Presiden menyebut kawasan BIMP-EAGA memiliki potensi energi terbarukan seperti tenaga air, tenaga surya, tenaga angin, serta pemanfaatan lahan yang belum optimal.
Presiden mempertanyakan kesiapan negara anggota dalam memanfaatkan potensi tersebut untuk kebutuhan subkawasan dan transisi energi ASEAN.
“Apakah kita siap untuk bertindak berdasarkan potensi tersebut,” kata Presiden.
Presiden juga menyampaikan beberapa agenda pengembangan energi, termasuk tenaga air di Borneo, energi surya di Palawan, dan energi angin di wilayah pesisir.

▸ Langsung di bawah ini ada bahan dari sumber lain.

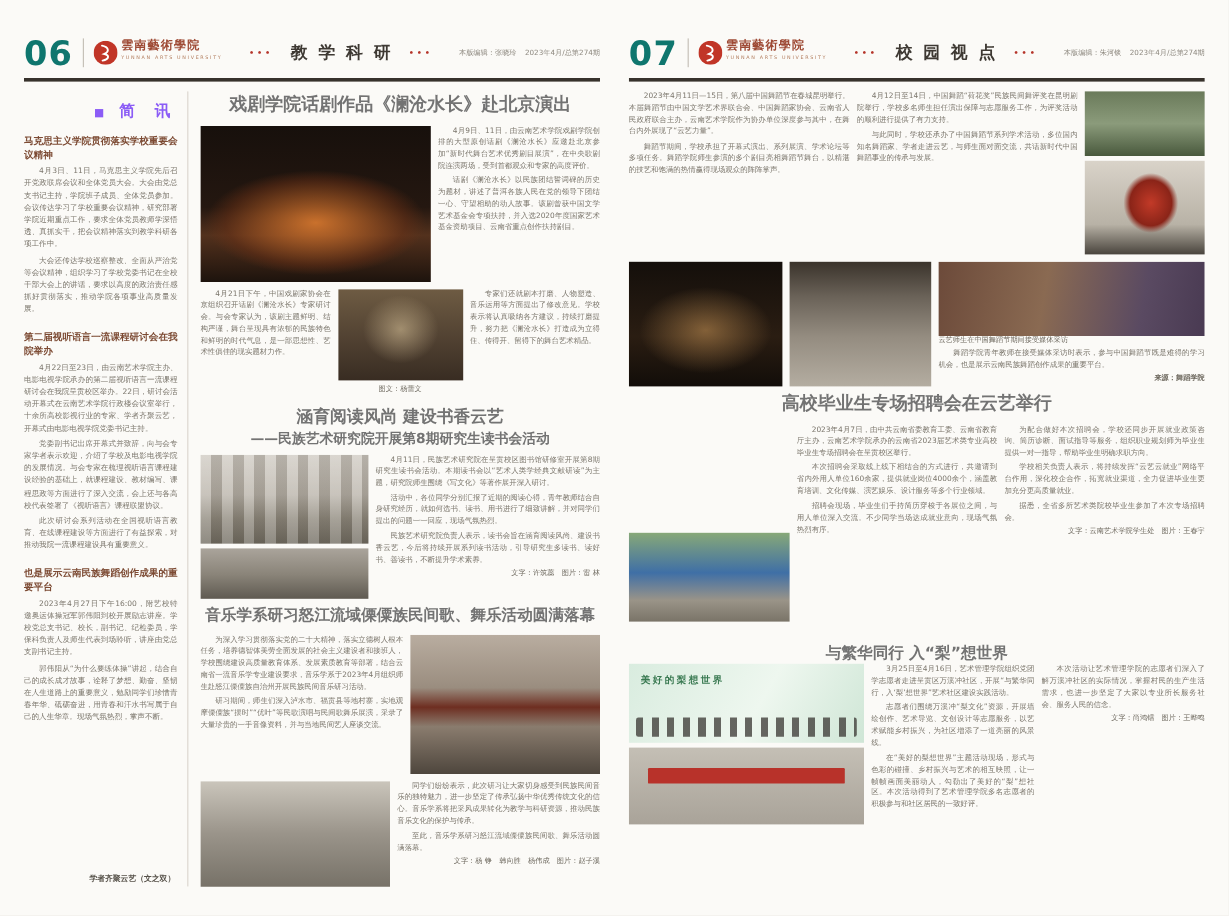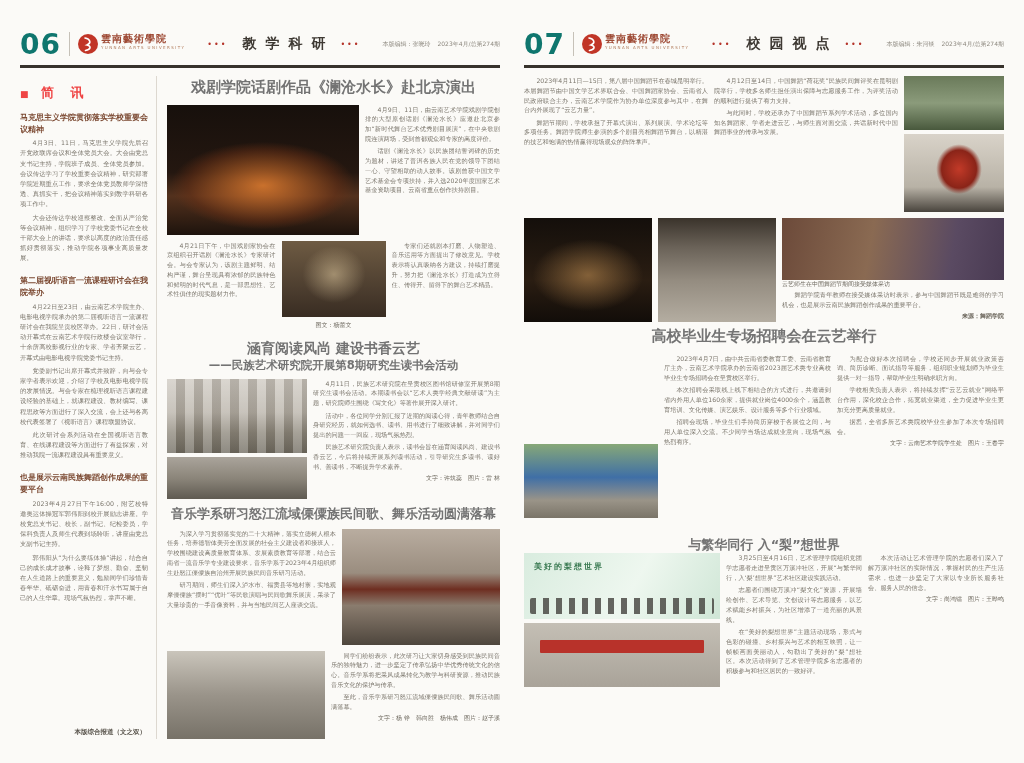--- a/index.html
+++ b/index.html
@@ -49,7 +49,7 @@
   
   .briefs{width:128px;flex:none;border-right:1px solid #ddd8d0;padding-right:8px;
     display:flex;flex-direction:column;overflow:hidden;}
-  .briefs-title{text-align:left;font-size:13px;font-weight:700;color:#ef4444;letter-spacing:6px;margin:8px 0 10px;white-space:nowrap;}
+  .briefs-title{text-align:right;font-size:13px;font-weight:700;color:#8b5cf6;letter-spacing:6px;margin:8px 0 10px;white-space:nowrap;}
   .briefs-title .sq{font-size:9px;letter-spacing:2px;}
   .bitem{margin-bottom:9px;}
   .bitem-title{font-size:8px;font-weight:700;color:#7c4a33;line-height:1.45;margin:0 0 3px;}

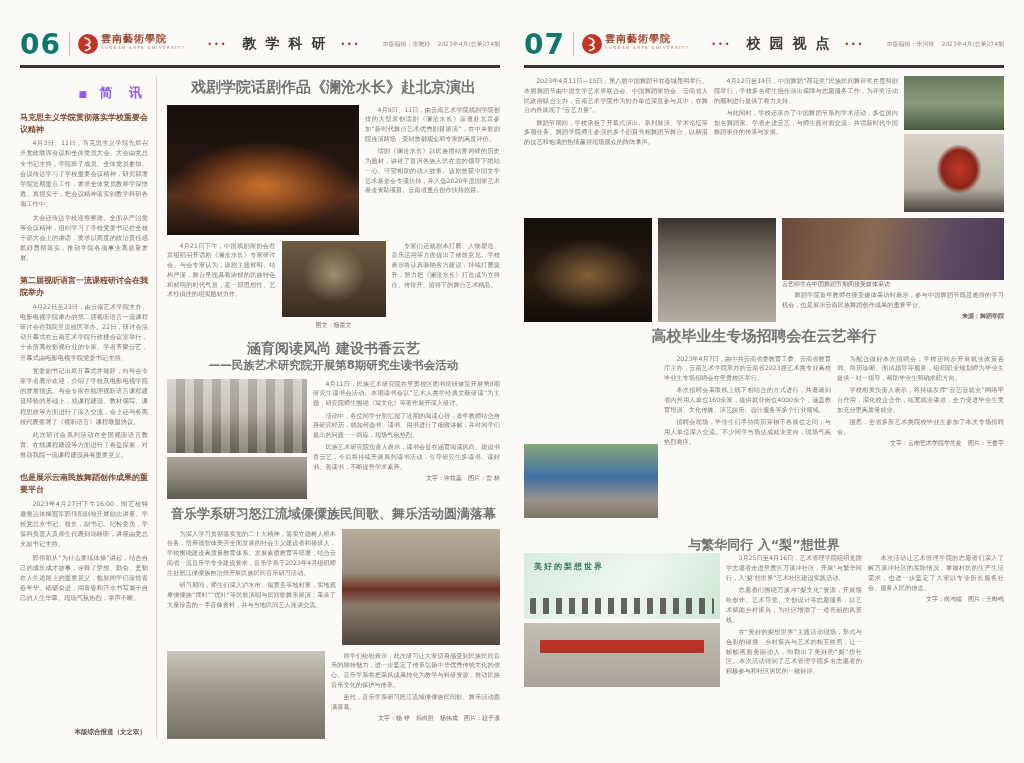--- a/index.html
+++ b/index.html
@@ -134,7 +134,7 @@
           <p class="bp">2023年4月27日下午16:00，附艺校特邀奥运体操冠军郭伟阳到校开展励志讲座。学校党总支书记、校长，副书记、纪检委员，学保科负责人及师生代表到场聆听，讲座由党总支副书记主持。</p>
           <p class="bp">郭伟阳从“为什么要练体操”讲起，结合自己的成长成才故事，诠释了梦想、勤奋、坚韧在人生道路上的重要意义，勉励同学们珍惜青春年华、砥砺奋进，用青春和汗水书写属于自己的人生华章。现场气氛热烈，掌声不断。</p>
         </div>
-        <div class="briefs-footer">本版综合报道（文之双）</div>
+        <div class="briefs-footer">学者齐聚云艺（文之双）</div>
       </aside>
 
       <div class="main">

Presiden menyoroti perlunya peningkatan jaringan listrik kawasan, termasuk Trans Borneo Power Grid, serta kebutuhan pendanaan, keahlian teknis, dan kemitraan dengan mitra pembangunan regional.
Presiden juga menyampaikan bahwa ketahanan pangan merupakan isu fundamental yang harus diperhatikan bersama negara anggota BIMP-EAGA.